Central agencies, notably ministries of finance, must champion a comprehensive government-wide approach, encompassing all pertinent agencies, and incorporating climate considerations into public financial management and public investment management policies and decisions.
They can also incentivize national development banks to take on stronger green mandates. Many projects may have robust economic returns that in the absence of strong financial returns may not easily find private funding. These projects may have important downstream and positive spillover effects to accelerate the transition to a de-fossilized economy.
Similarly, finance ministries in their supervisory role can support the financial system in identifying stronger requirements on environmental, social and governance (ESG) reporting standards and disclosure requirements. This would generate multiple benefits including enhancing investment opportunities.
Unlike many other government ministries, finance departments generally possess a suite of functions, capacities and instruments that empower them to instigate transformations across the economy essential for realizing a climate-resilient, net-zero future.
Finance ministries or departments can take a lead role in climate policy in the following ways:
Budget Allocation for Climate Investments: Finance departments hold the mandate to allocate budgets across various governmental sectors. They critically assess cost-benefit analyses, life-cycle costs, and value-for-money in public-private partnerships, ensuring efficient allocation to climate mitigation and adaptation initiatives. This encompasses prioritizing investments in renewable energy, sustainable transport, and climate-resilient infrastructure. By designating funds and incentives for eco-friendly projects, finance departments can amplify the scale and efficacy of climate action.
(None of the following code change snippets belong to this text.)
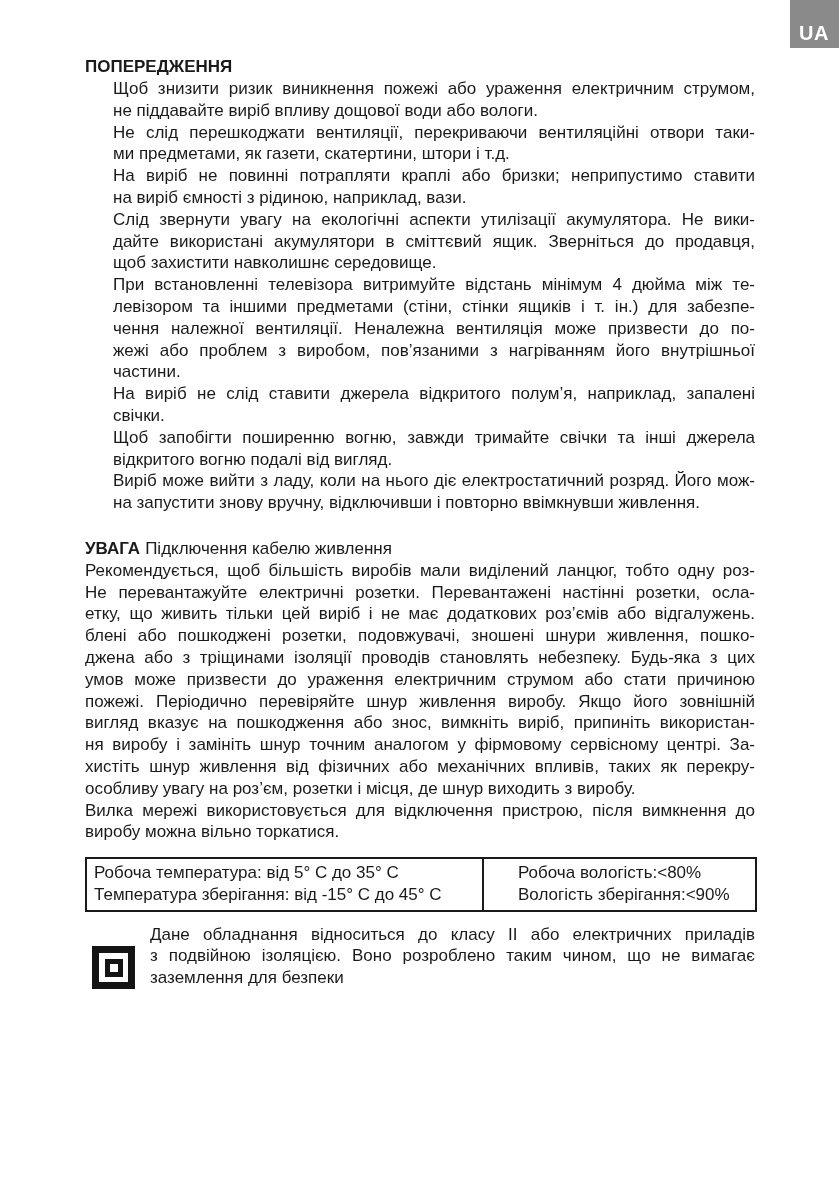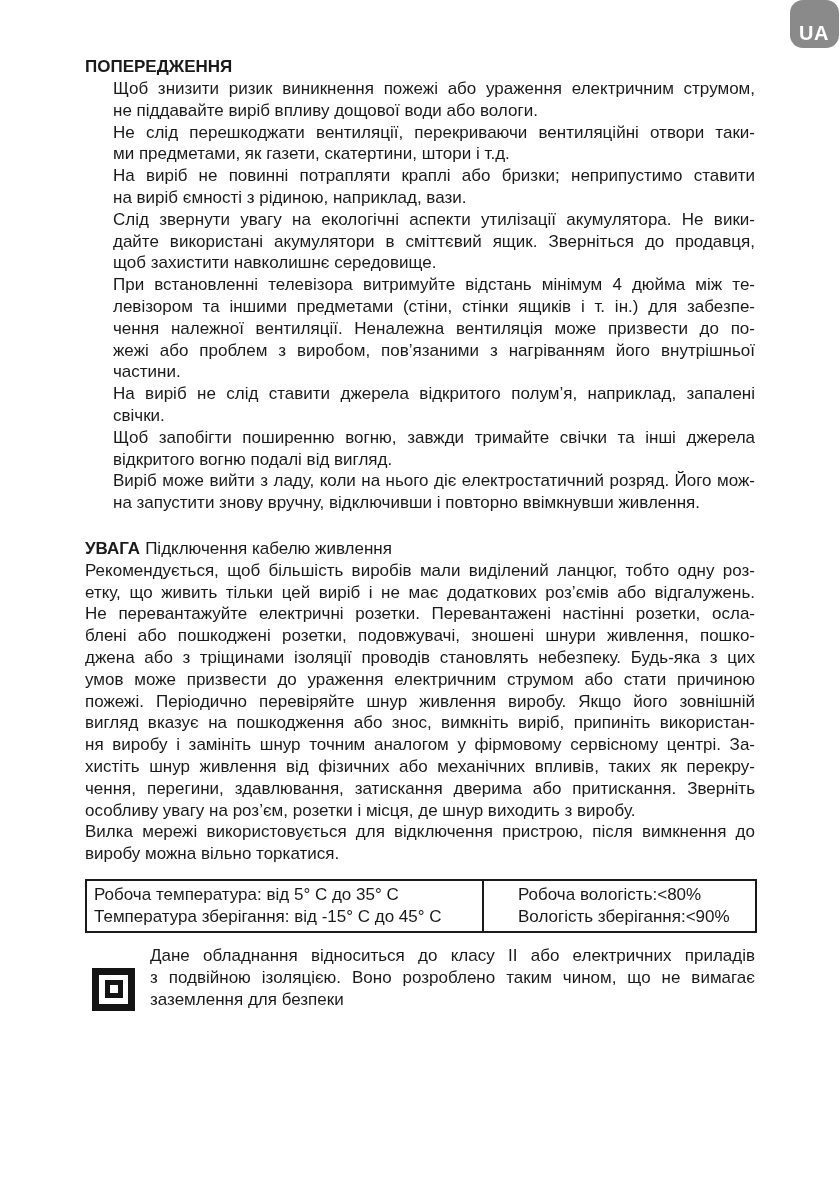"UA" .ua-badge { border-radius: 13px -> none }
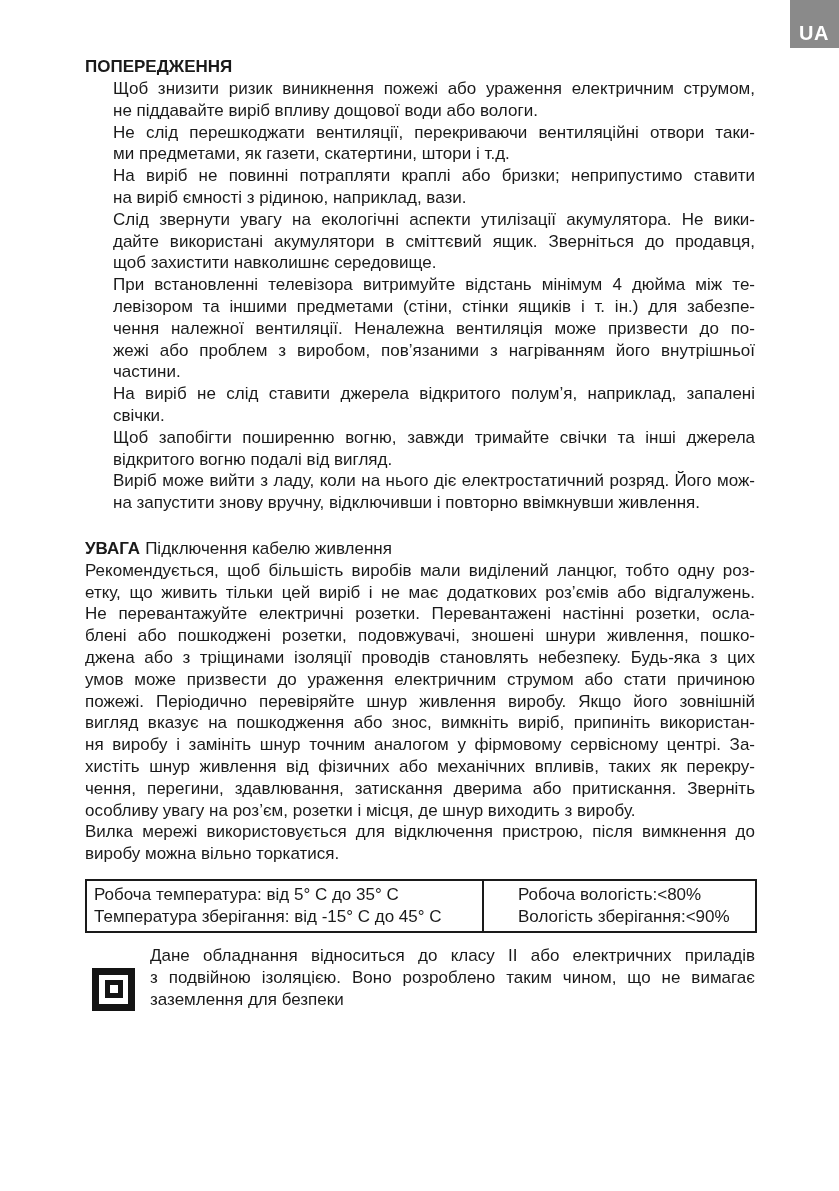"етку, що живить тільки цей" div.line { order: before "Не перевантажуйте електричні розетки." -> after "Не перевантажуйте електричні розетки." }
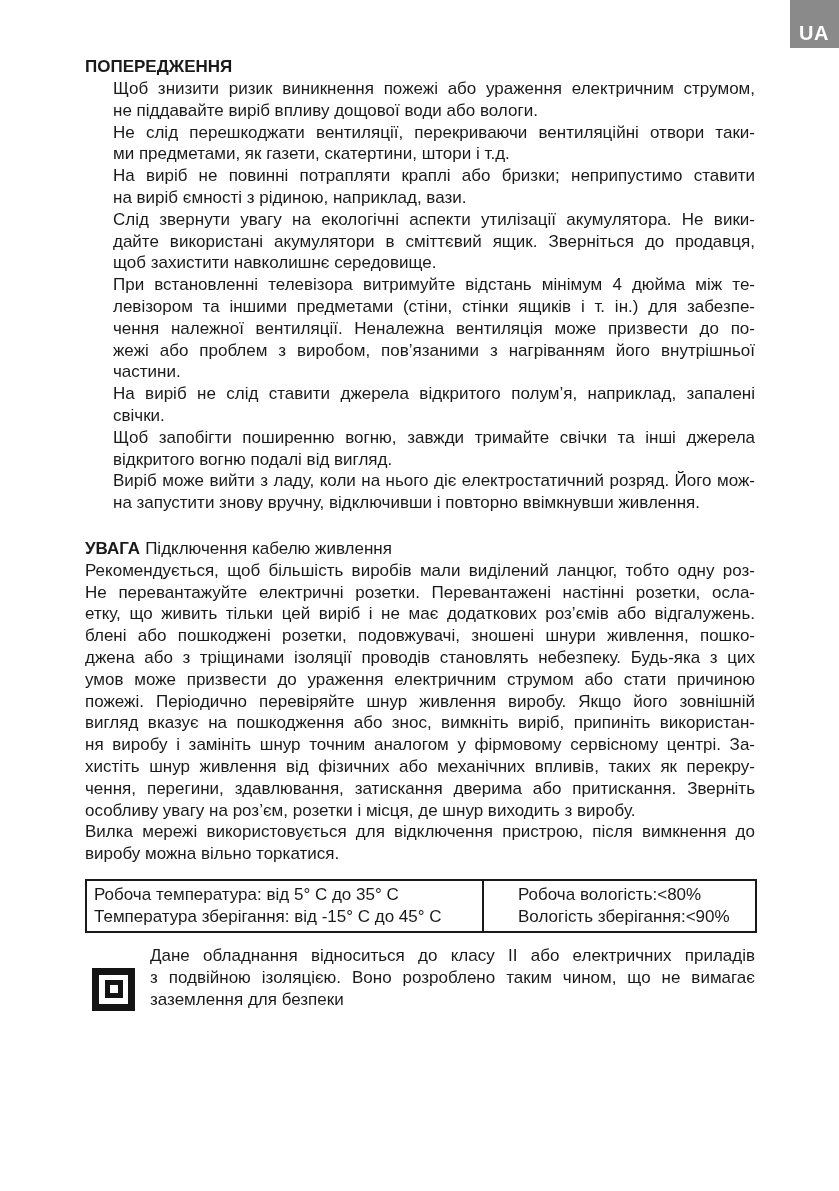"чення, перегини, здавлювання, затискання" div.line { html: <div>чення, перегини, здавлювання, затискання дверима або притискання. Зверніть</div> -> none }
Fiscal Policy: Fiscal strategies, encompassing taxation and subsidies, have a pronounced effect on greenhouse gas emissions. Finance departments can sculpt these policies to deter carbon-heavy activities and promote low-carbon alternatives, such as imposing carbon taxes or offering tax breaks for green technologies. Aligning fiscal policies with climate objectives propels a shift towards a sustainable economic model.
Mobilizing Climate Finance: Effective climate action frequently necessitates financial resources surpassing governmental capacities. Finance departments are instrumental in harnessing climate finance from global avenues like climate funds and developmental agencies. They can secure funding for climate endeavors and ensure its judicious application to meet climate targets.
Finance departments are pivotal to the success of climate policies
Several countries in Asia and the Pacific are integrating climate action into their budgetary cycles. Nepal’s Ministry of Finance, for instance, incorporates a Climate Budget in its Consolidated Financial Statements. Countries like the Philippines employ climate budget tagging to trace climate spending.
Indonesia established the Committee for Acceleration of Priority Infrastructure Delivery, an inter-ministerial consortium inclusive of the Finance Ministry, tasked with coordinating infrastructure planning and project prioritization based on societal and economic returns.
In 2023, the Kyrgyz Republic instituted an inter-ministerial council, backed by the ministries of finance and economy and commerce, to initiate an early-stage approval mechanism. This ensures that preliminary public investment proposals seeking budgetary support align with national socio-economic and environmental strategies.
However, obstacles like the absence of tools and data for climate project prioritization, misaligned project pipelines, and steep project preparation costs hinder ministries from establishing robust, climate-informed project pipelines.
Multilateral development banks and bilateral development partners have set up project preparation funds to facilitate investment readiness and broader pipeline development. Continued capacity building is paramount to equip policymakers to discern and select viable, fiscally sustainable projects.
Innovative financing tools, like the Innovative Finance Facility for Climate in Asia and the Pacific (IF-CAP), can generate substantial climate financing. Quality infrastructure governance fosters a sturdy, sustainable pipeline of resilient infrastructure projects.
Finance departments are pivotal to the success of climate policies. In nations with limited institutional capacity, well-sequenced policy reforms, aligned with national capabilities and political backing, can enhance budget allocation capabilities, mold sustainable fiscal policies, and rally climate finance for adaptation and mitigation projects.
Active engagement, coupled with inventive financial tools, can propel sustainable growth while alleviating climate change repercussions. As the global community confronts the climate crisis, it’s imperative for finance departments to acknowledge their indispensable role in sculpting a greener, resilient, and inclusive future.